## Items from a dataset:
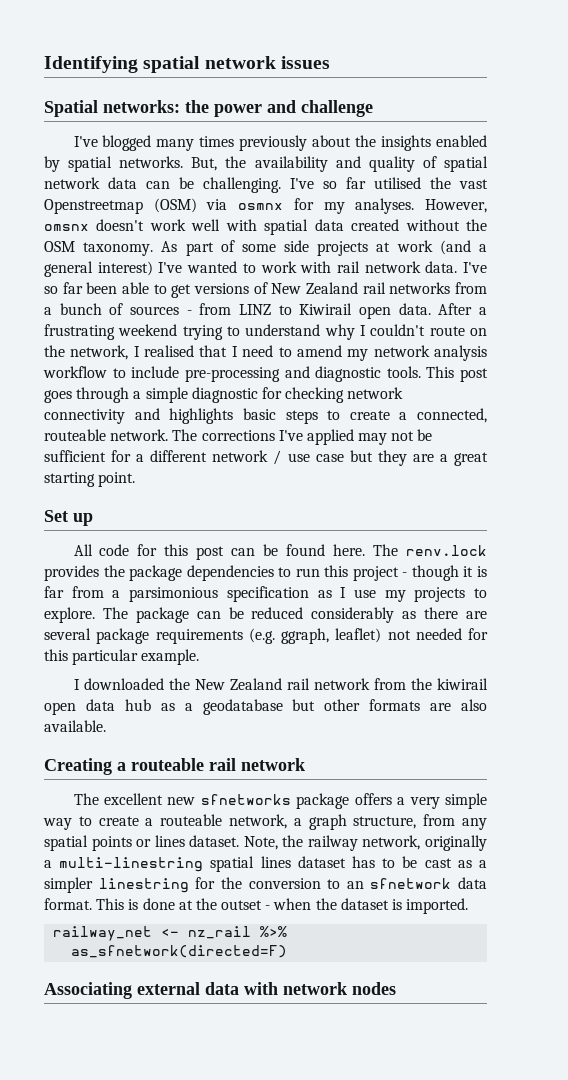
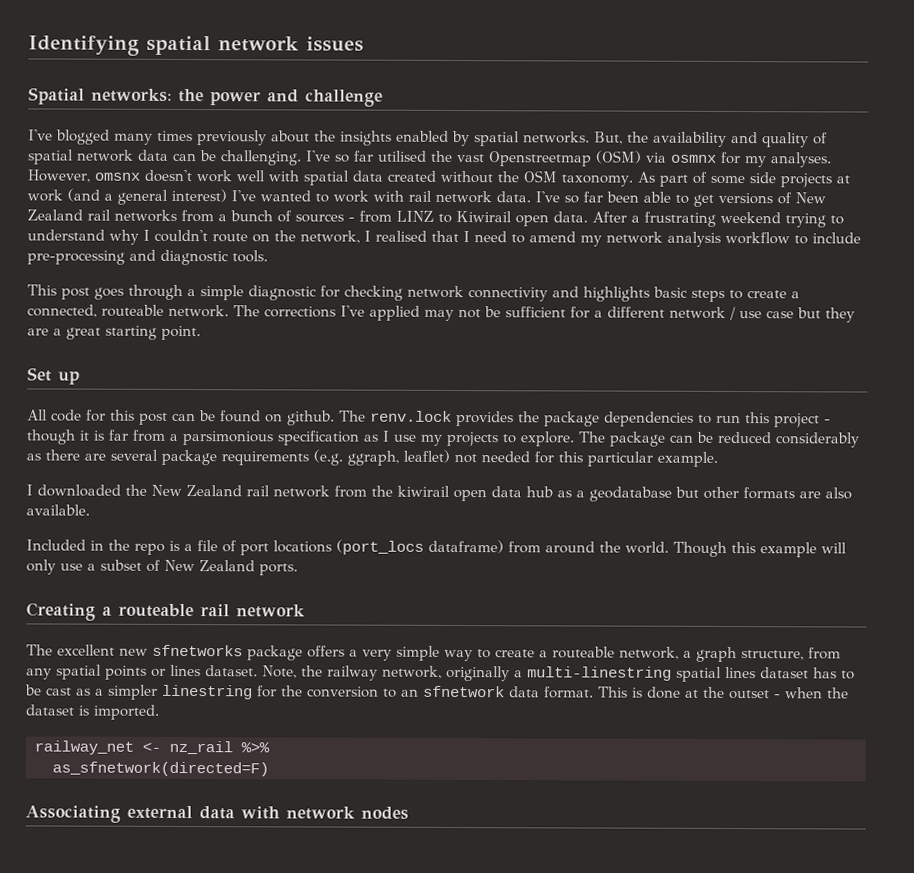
(421, 372) none -> (268, 256) //
[333,544,366,556] here. -> [265,410,335,426] on github.
(106, 726) none -> [26,539,847,558] [26,559,298,576] // Included in the repo is a file of port locations (port_locs dataframe) from around the world. Though this example will only use a subset of New Zealand ports.

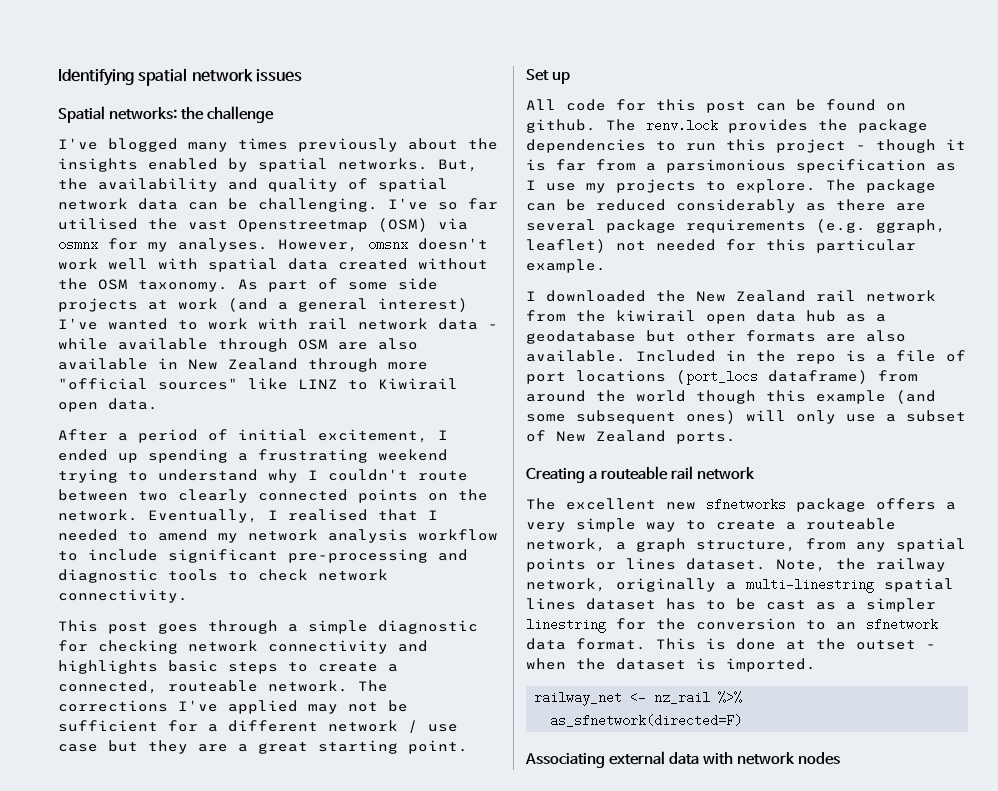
[210,89,299,106] power and -> (204, 113) none
[496,191,826,207] [27,209,392,223] data. I've so far been able to get versions of New Zealand rail networks from a bunch of sources - from -> [438,318,498,330] [58,338,418,352] [58,358,428,372] [58,378,288,390] data - while available through OSM are also available in New Zealand through more "official sources" like
(588, 217) none -> (158, 404) //
(640, 219) none -> [138,429,448,443] [58,449,248,463] period of initial excitement, I ended up spending a
[252,230,360,244] on the network, -> [58,489,488,503] [58,509,258,523] between two clearly connected points on the network. Eventually,
[474,231,507,243] need -> [58,529,118,541] needed
(861, 238) none -> [168,549,278,563] significant
[232,250,268,263] tools. -> [168,569,388,581] [58,589,188,603] tools to check network connectivity.
(90, 510) // -> (626, 356) none
[625,541,817,558] world. Though this example -> [636,390,936,404] [526,410,736,424] world though this example (and some subsequent ones)

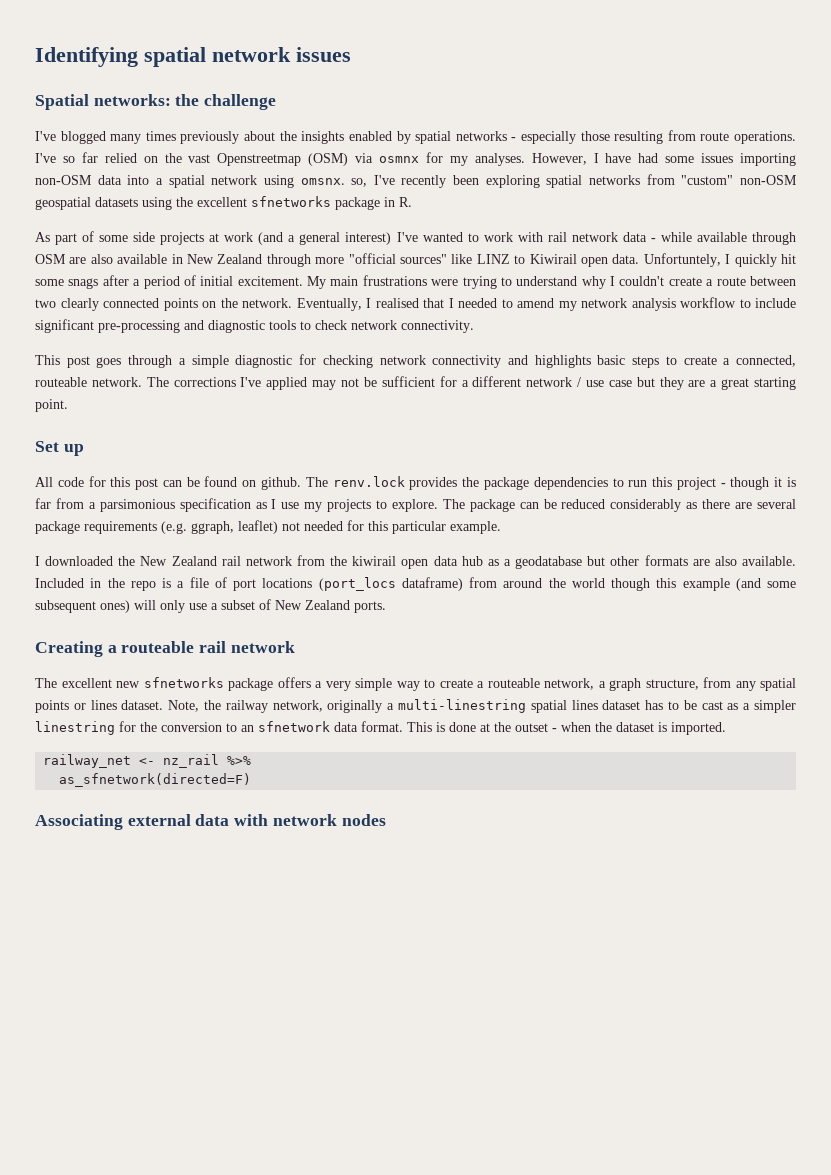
[338,158,478,172] [58,178,448,192] [58,198,378,212] networks. But, the availability and quality of spatial network data can be challenging. -> [455,130,796,144] networks - especially those resulting from route operations.
[58,218,138,230] utilised -> [104,153,158,163] relied on
[368,238,488,250] [58,258,488,272] [58,278,228,292] omsnx doesn't work well with spatial data created without the OSM taxonomy. -> [593,153,796,166] [35,174,797,188] [35,196,412,210] I have had some issues importing non-OSM data into a spatial network using omsnx. so, I've recently been exploring spatial networks from "custom" non-OSM geospatial datasets using the excellent sfnetworks package in R. //
[58,429,448,443] [58,449,448,463] // After a period of initial excitement, I ended up spending a frustrating weekend -> [643,253,796,267] [35,275,459,289] Unfortuntely, I quickly hit some snags after a period of initial excitement. My main frustrations were
(408, 475) none -> [668,277,714,286] create a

## YOUR OBJECTIVE:
Return a copy of every line in the records that includes the string "ended".

## WRITTEN RESPONSE:
(640, 219) none -> [138,429,448,443] [58,449,248,463] period of initial excitement, I ended up spending a
[58,429,448,443] [58,449,448,463] // After a period of initial excitement, I ended up spending a frustrating weekend -> [643,253,796,267] [35,275,459,289] Unfortuntely, I quickly hit some snags after a period of initial excitement. My main frustrations were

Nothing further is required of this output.